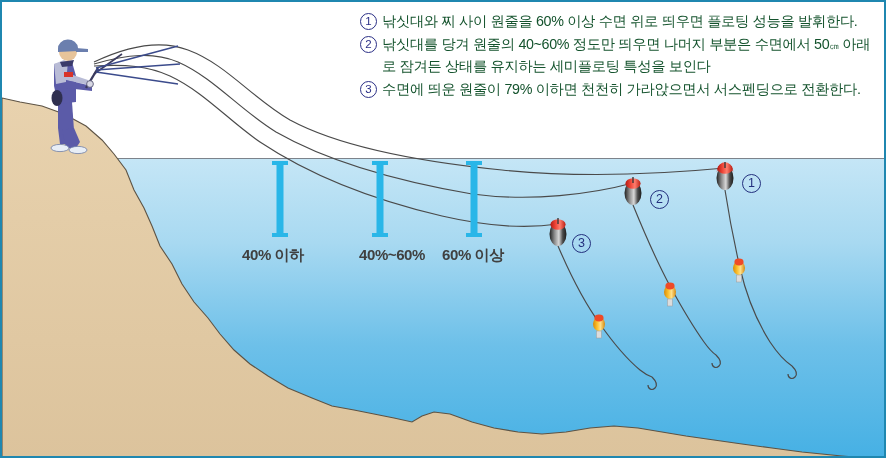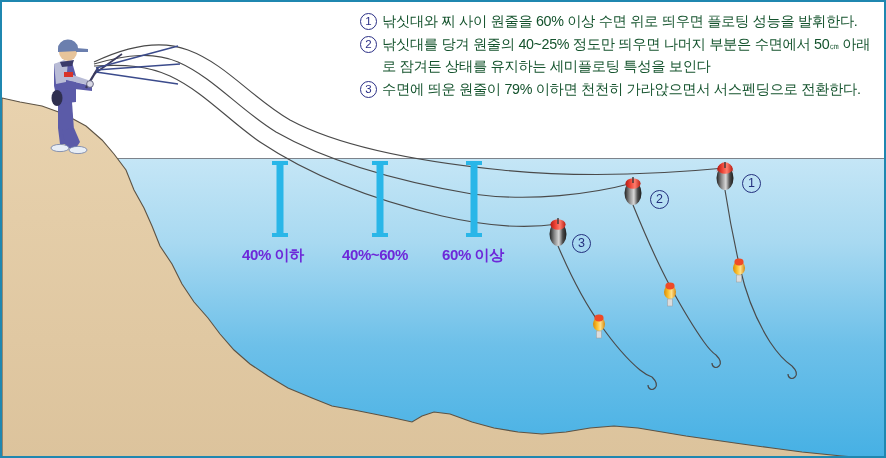--- a/index.html
+++ b/index.html
@@ -271,7 +271,7 @@
 
     <div class="caption-row">
       <div class="caption-num">2</div>
-      <div class="caption-text"><span>낚싯대를 당겨 원줄의 40~25% 정도만 띄우면 나머지 부분은 수면에서 50</span><span class="unit">㎝</span><span> 아래로 잠겨든 상태를 유지하는 세미플로팅 특성을 보인다</span></div>
+      <div class="caption-text"><span>낚싯대를 당겨 원줄의 40~60% 정도만 띄우면 나머지 부분은 수면에서 50</span><span class="unit">㎝</span><span> 아래로 잠겨든 상태를 유지하는 세미플로팅 특성을 보인다</span></div>
     </div>
 
     <div class="caption-row">

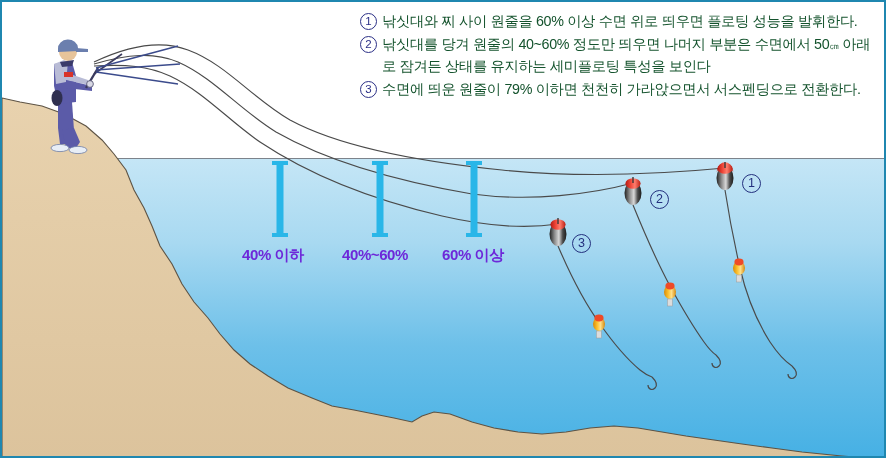--- a/index.html
+++ b/index.html
@@ -68,7 +68,7 @@
   
   .depth-label {
     position: absolute;
-    color: #6d28d9;
+    color: #404040;
     font-size: 15px;
     font-weight: bold;
     letter-spacing: -0.4px;

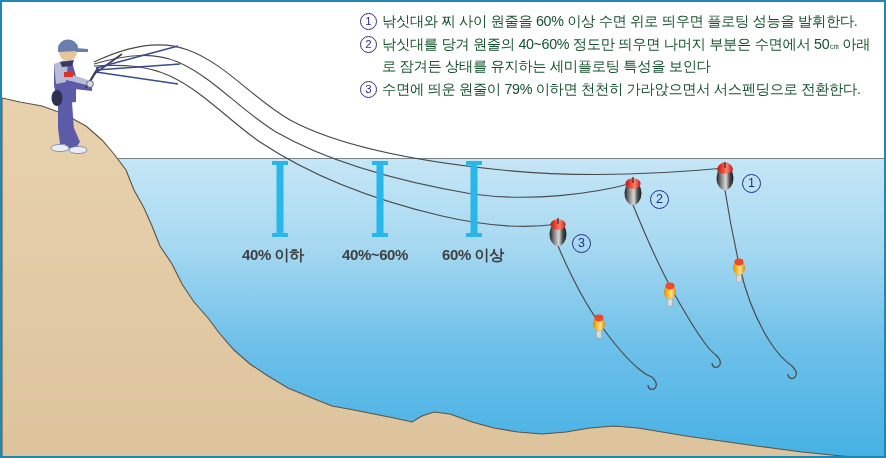--- a/index.html
+++ b/index.html
@@ -282,7 +282,7 @@
   </div>
 
   <div class="depth-label" style="left:240px; top:244px;">40% 이하</div>
-  <div class="depth-label" style="left:340px; top:244px;">40%~60%</div>
+  <div class="depth-label" style="left:357px; top:244px;">40%~60%</div>
   <div class="depth-label" style="left:440px; top:244px;">60% 이상</div>
 
   <div class="marker-circle" style="left:740px; top:172px;">1</div>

+ + + + +

* [INSTRUCTIONS TO FOLLOW]: With the pictures excluded, retype exactly the lines from the one containing "font-size: 15px;" through the last line of the listing, both ends included.

* [TASK SOLUTION]:
     font-size: 15px;
     font-weight: bold;
     letter-spacing: -0.4px;

--- a/index.html
+++ b/index.html
@@ -282,7 +282,7 @@
   </div>
 
   <div class="depth-label" style="left:240px; top:244px;">40% 이하</div>
-  <div class="depth-label" style="left:340px; top:244px;">40%~60%</div>
+  <div class="depth-label" style="left:357px; top:244px;">40%~60%</div>
   <div class="depth-label" style="left:440px; top:244px;">60% 이상</div>
 
   <div class="marker-circle" style="left:740px; top:172px;">1</div>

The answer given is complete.